Phloridzin and other derivatives are found not only in the apple fruits (peel and seeds) but also in flowers, leaves, roots and bark of the entire tree whereas in strawberry it appears to be solely accumulated in fruits. Furthermore, significant variations between genotypes in both plant species and between orchards have been described (2). However, only little is known of the function of dihydrochalcones in plant physiology. It was shown that especially phloridzin may act in plant growth or development and can inhibit bacterial and fungal growth (2).

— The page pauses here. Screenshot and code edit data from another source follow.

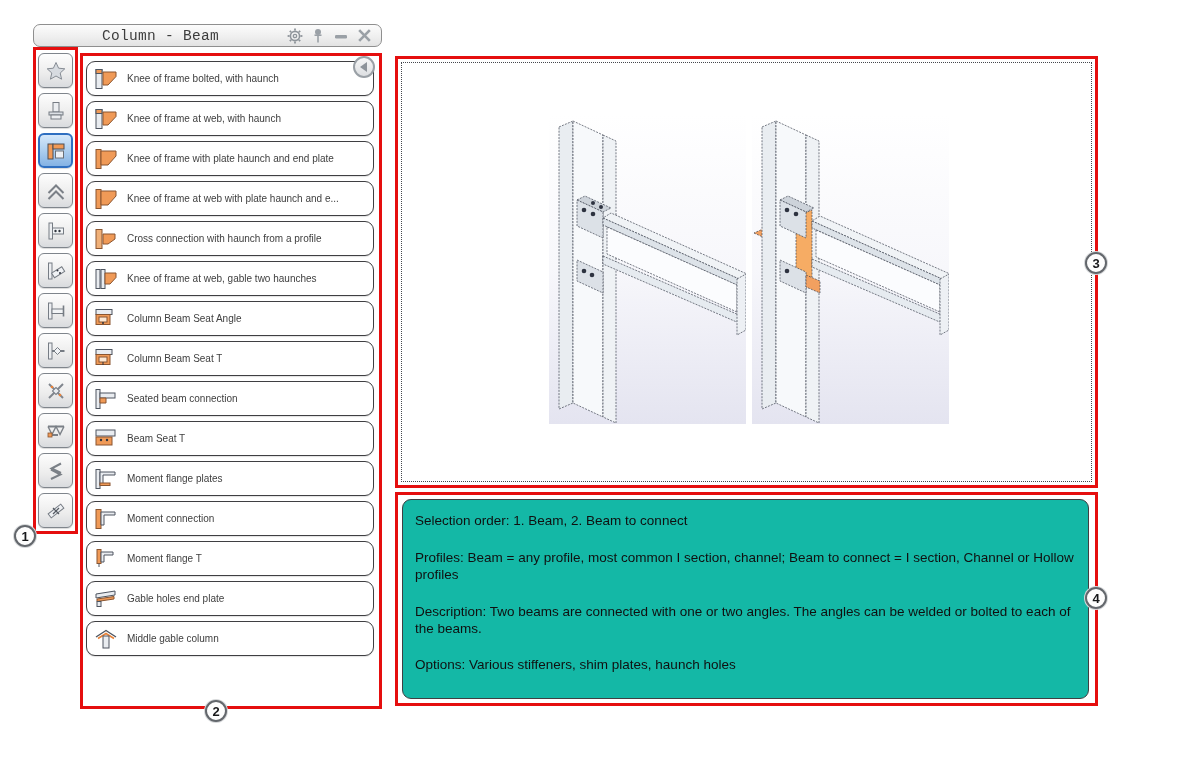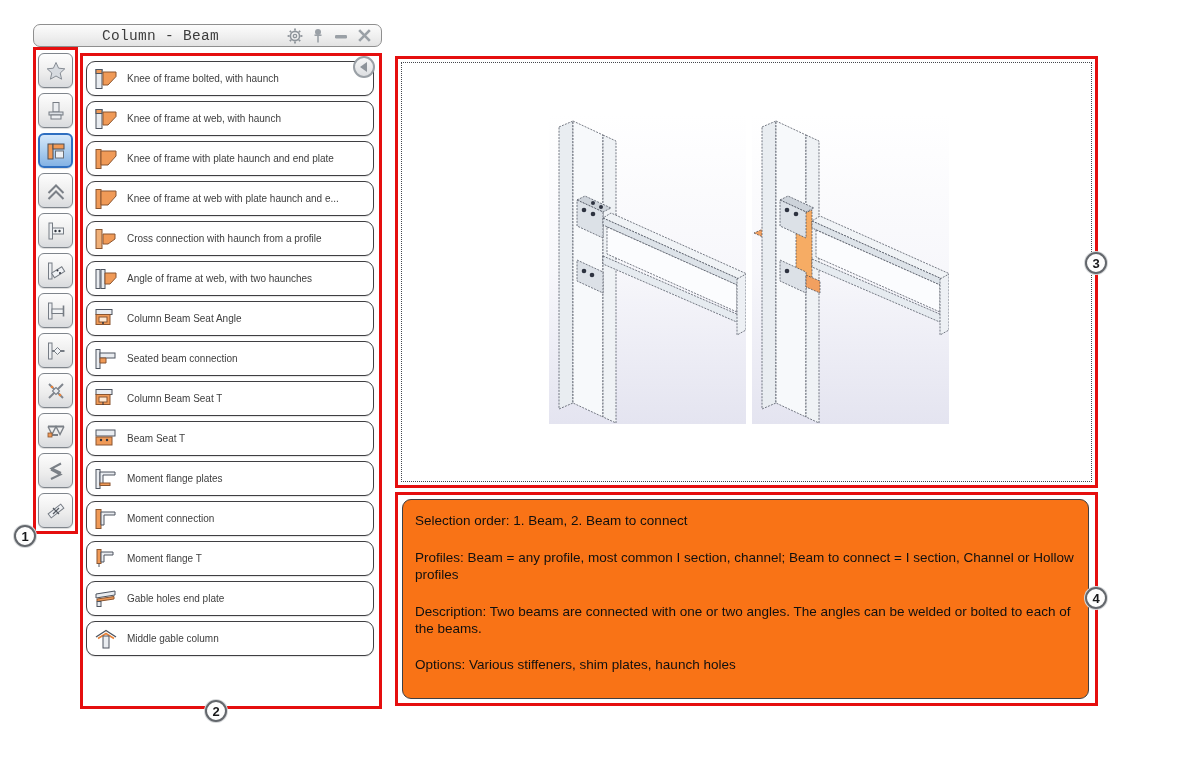"Angle of frame at web," span.lbl { text: Angle of frame at web, with -> Knee of frame at web, gable }
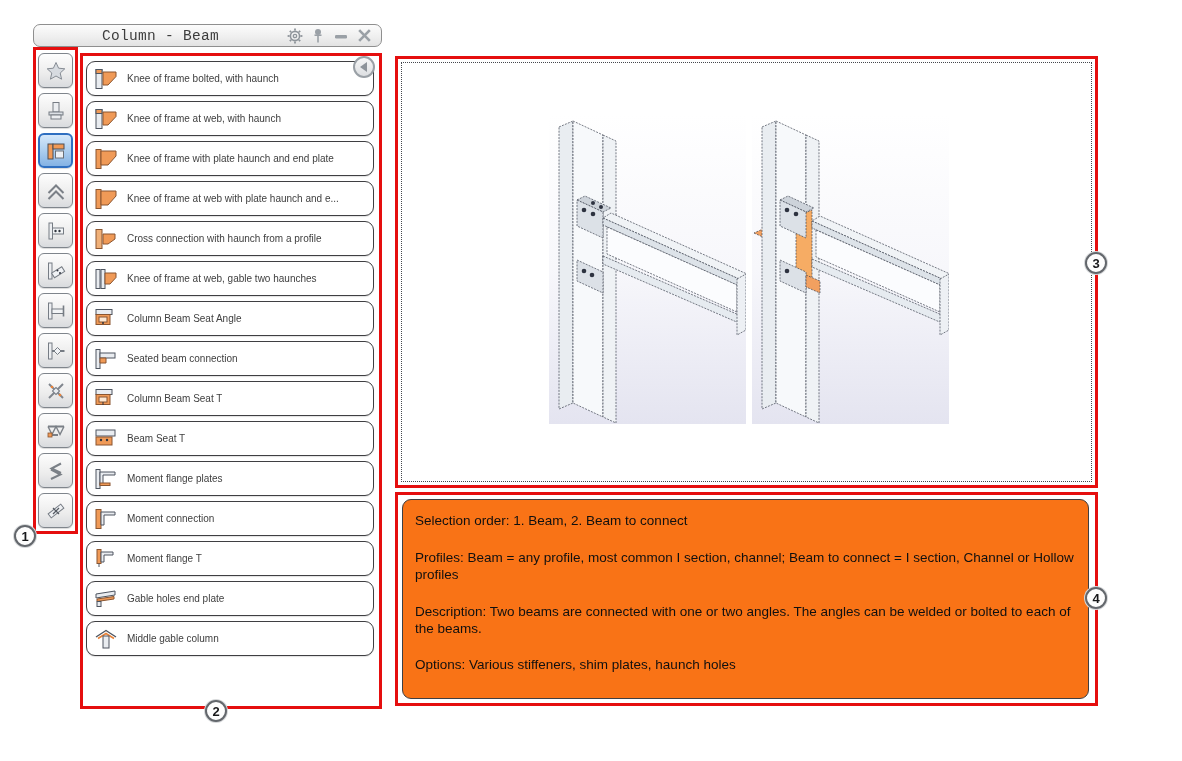"Seated beam connection" div.list-item { order: before "Column Beam Seat T" -> after "Column Beam Seat T" }
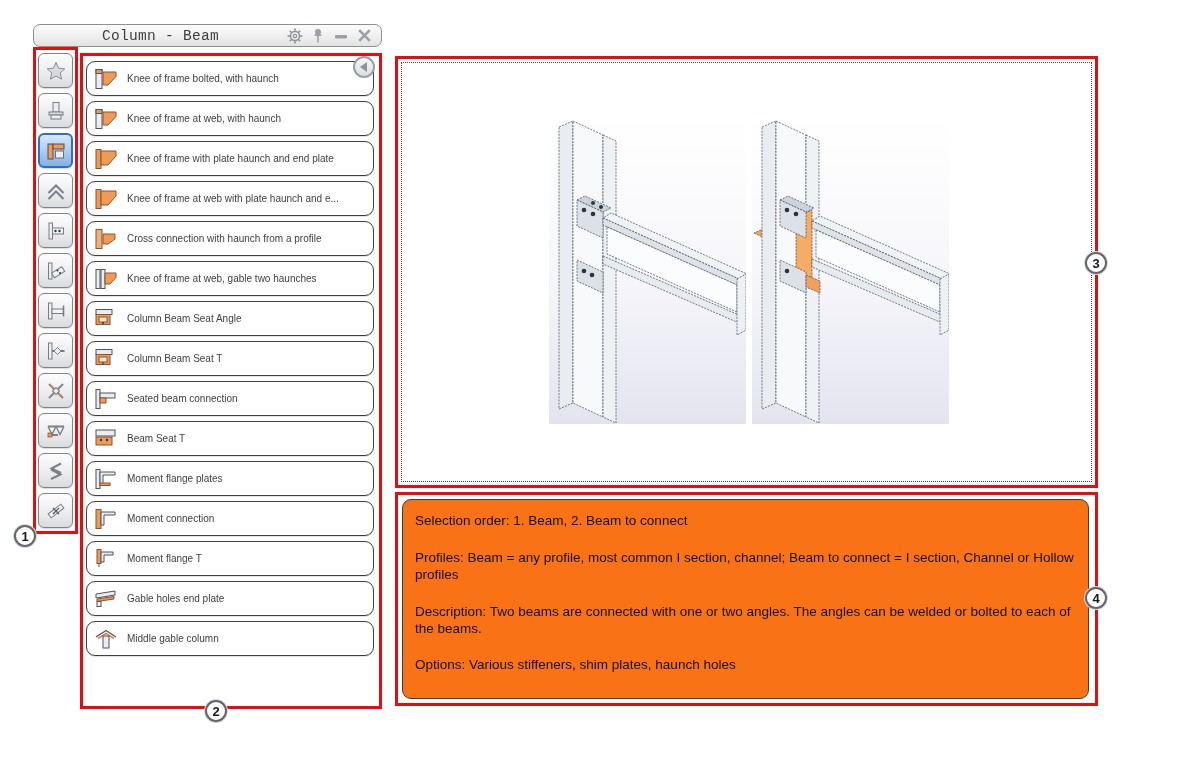"Selection order: 1. Beam, 2." .desc-box { background: #f97316 -> #14b8a6 }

Due to the supposed health benefits of these metabolites,

knowledge on biochemical and molecular level of the involved proteins/genes is of major importance to support ongoing molecular breeding programmes (FEM-IASMA). Sensitive methods (e.g. UPLC/DAD & LC-MS) for detecting/identification of natural dihydrochalcone derivatives and their metabolites in plant tissues, animal or human matrices and processed fruit products will further enable an increased dietary intake of these compounds and understanding of their mode of biofunctionality.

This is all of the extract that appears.